:: What is needed ::
Which lines to output? The line containing "customer number: 10023447 -> 10023437" and every line after it in the data below, each copied exactly.

:: Listed records ::

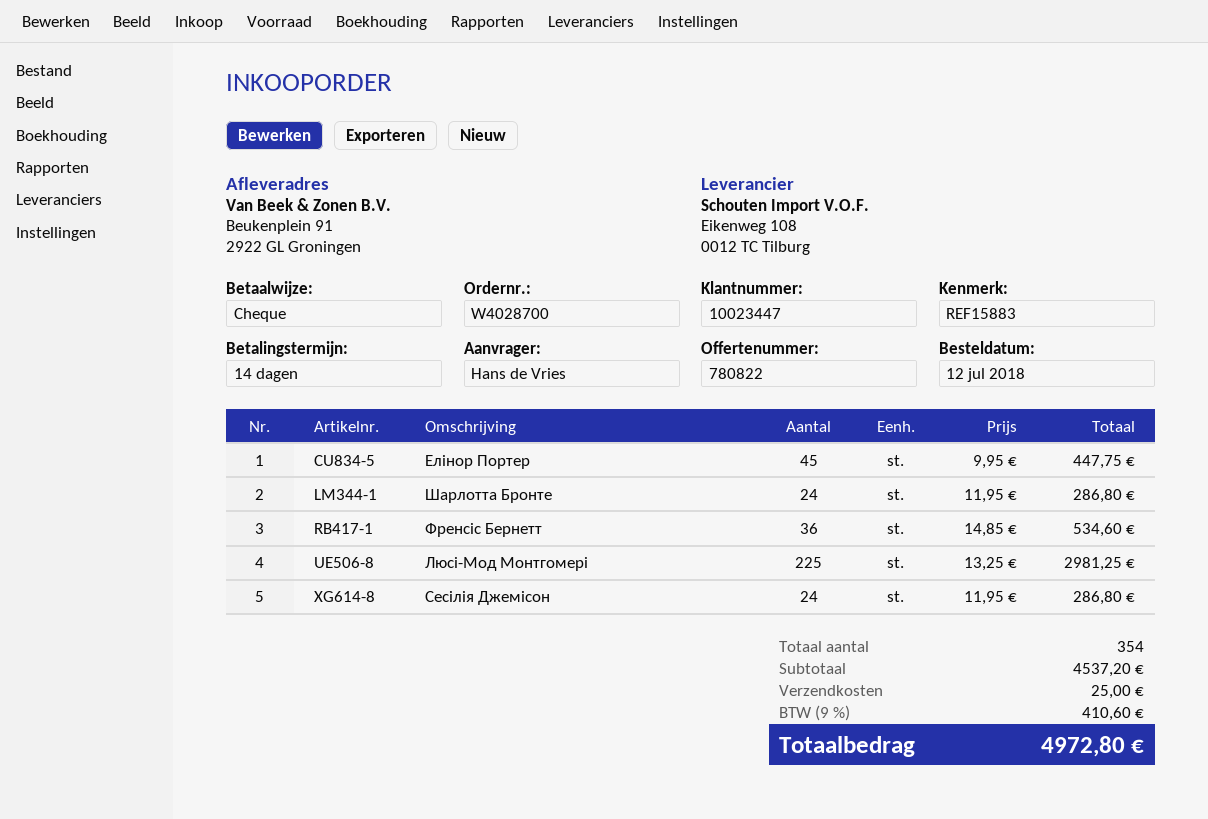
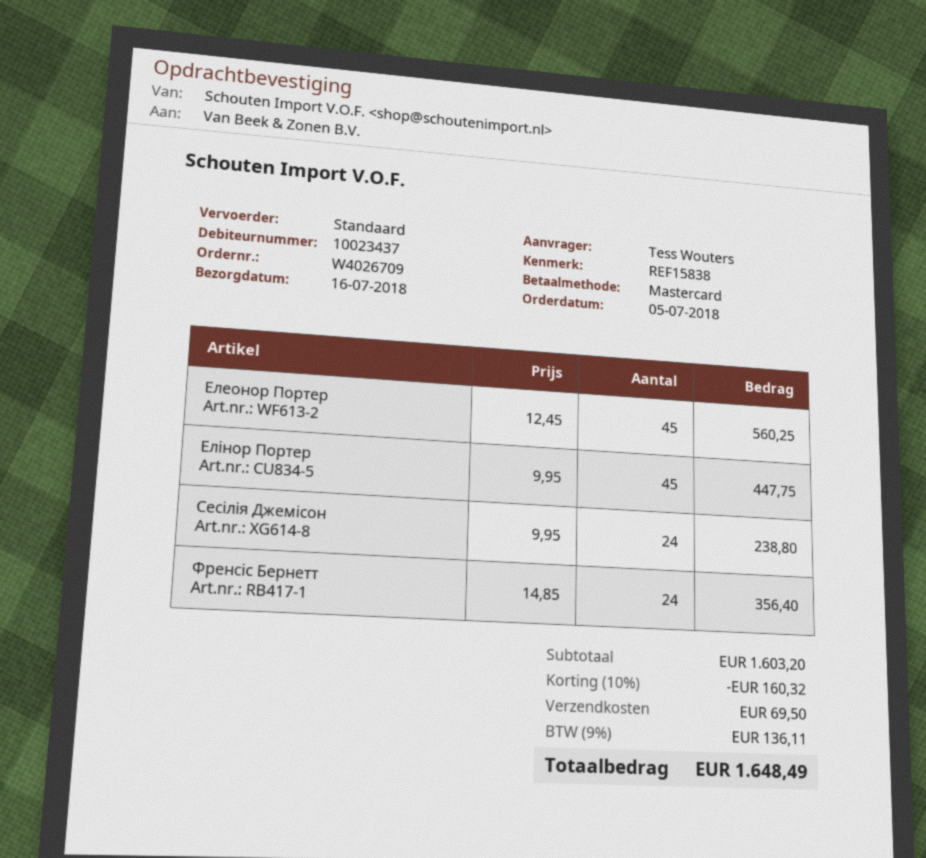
order number: W4028700 -> W4026709
order date: 2018-07-12 -> 2018-07-05
customer number: 10023447 -> 10023437
reference: REF15883 -> REF15838
ordered by: Hans de Vries -> Tess Wouters
payment method: cheque -> Mastercard
Шарлотта Бронте: 24 x 11.95 = 286.80 -> none
Френсіс Бернетт: 36 x 14.85 = 534.60 -> 24 x 14.85 = 356.40
Люсі-Мод Монтгомері: 225 x 13.25 = 2981.25 -> none
Сесілія Джемісон: 24 x 11.95 = 286.80 -> 24 x 9.95 = 238.80
Елеонор Портер: none -> 45 x 12.45 = 560.25
subtotal: 4537.20 -> 1603.20
discount: none -> 10% = 160.32
shipping: 25.00 -> 69.50
tax: 9% = 410.60 -> 9% = 136.11
total: 4972.80 -> 1648.49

:: Response area ::
customer number: 10023447 -> 10023437
reference: REF15883 -> REF15838
ordered by: Hans de Vries -> Tess Wouters
payment method: cheque -> Mastercard
Шарлотта Бронте: 24 x 11.95 = 286.80 -> none
Френсіс Бернетт: 36 x 14.85 = 534.60 -> 24 x 14.85 = 356.40
Люсі-Мод Монтгомері: 225 x 13.25 = 2981.25 -> none
Сесілія Джемісон: 24 x 11.95 = 286.80 -> 24 x 9.95 = 238.80
Елеонор Портер: none -> 45 x 12.45 = 560.25
subtotal: 4537.20 -> 1603.20
discount: none -> 10% = 160.32
shipping: 25.00 -> 69.50
tax: 9% = 410.60 -> 9% = 136.11
total: 4972.80 -> 1648.49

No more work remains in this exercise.